Der Wendepunkt kam, als die linke Sumar-Führerin Yolanda Díaz sprach über Dorado bei einer Kundgebung letzte Woche und forderte Feijóo auf, sich zu erklären. Nach dem Artikel von POLITICO über die Aussagen von Díaz und die Verbindungen zwischen den beiden Männern brachten die stellvertretende spanische Ministerpräsidentin Nadia Calviño und andere Politiker die Angelegenheit zur Sprache und argumentierten, dass es eine Quelle nationaler Peinlichkeit wäre, jemanden zu wählen, der mit Drogenhändlern befreundet ist.

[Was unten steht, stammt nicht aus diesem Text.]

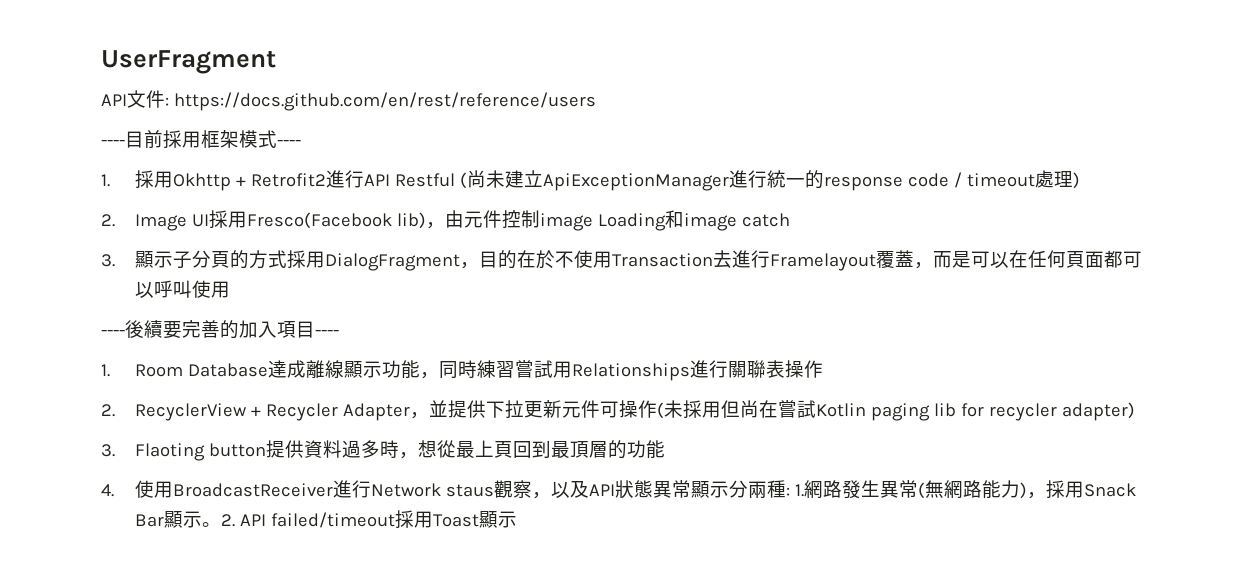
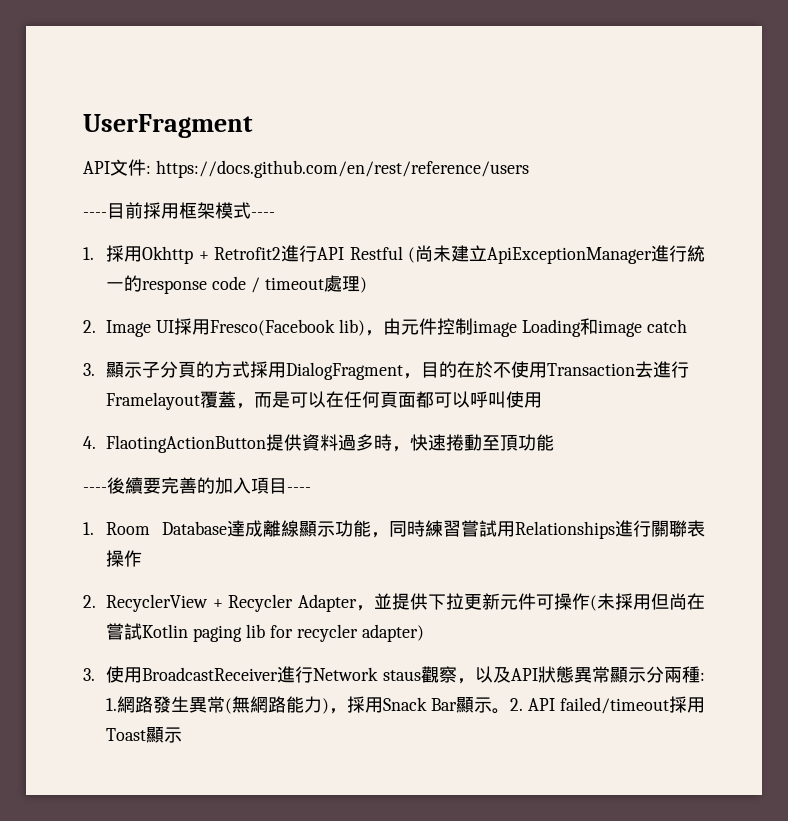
(231, 289) none -> [83,434,555,453] // 4. FlaotingActionButton提供資料過多時，快速捲動至頂功能
[135,440,666,461] [101,484,114,497] Flaoting button提供資料過多時，想從最上頁回到最頂層的功能 // 4. -> (95, 674) none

Die Volkspartei hatte Mühe, das Gespräch zu ändern, auch weil Feijóo offenbar nicht in der Lage zu sein scheint, seine Verbindungen zu Dorado glaubwürdig zu rechtfertigen. Als die spanischen Medien diese Woche erneut begannen, Fragen zu den Beziehungen zu stellen, geriet der konservative Politiker ins Straucheln und gab immer seltsamere Antworten.

Obwohl die galizischen Medien in den 1990er Jahren, als Feijóo mit ihm befreundet war, ausführlich über Dorados illegale Aktivitäten berichtet hatten, behauptete Feijóo am Mittwoch, er habe keine Ahnung von seinem fragwürdigen Hintergrund, weil „es damals kein Internet gab, also konnte ich ihn nicht googeln“.

Am Freitag schien der Kandidat sich selbst zu widersprechen, indem er behauptete, er habe zwar nie gewusst, dass Dorado ein Drogenhändler sei, sei sich aber bewusst, dass er ein „Schmuggler“ sei. Feijóo schien nicht zu begreifen, dass es als Mitglied der damaligen galizischen Regierung unangemessen gewesen wäre, eng in illegale Importe und Exporte verwickelt zu sein.

Obwohl es unwahrscheinlich ist, dass die Verbindungen zwischen Feijóo und Dorado das Gleichgewicht der Wahl verändern werden, haben die Nachrichten über die Beziehung für eine unangenehme letzte Woche des Wahlkampfs gesorgt – eine Woche, die mit einer Gruppe von Mariachis endete, die am Freitag im Hauptquartier der Volkspartei auftauchten Bringe ihm ein Ständchen mit einem Narkocorridoeine traditionelle mexikanische Ballade, die die Heldentaten mutiger Drogenhändler feiert.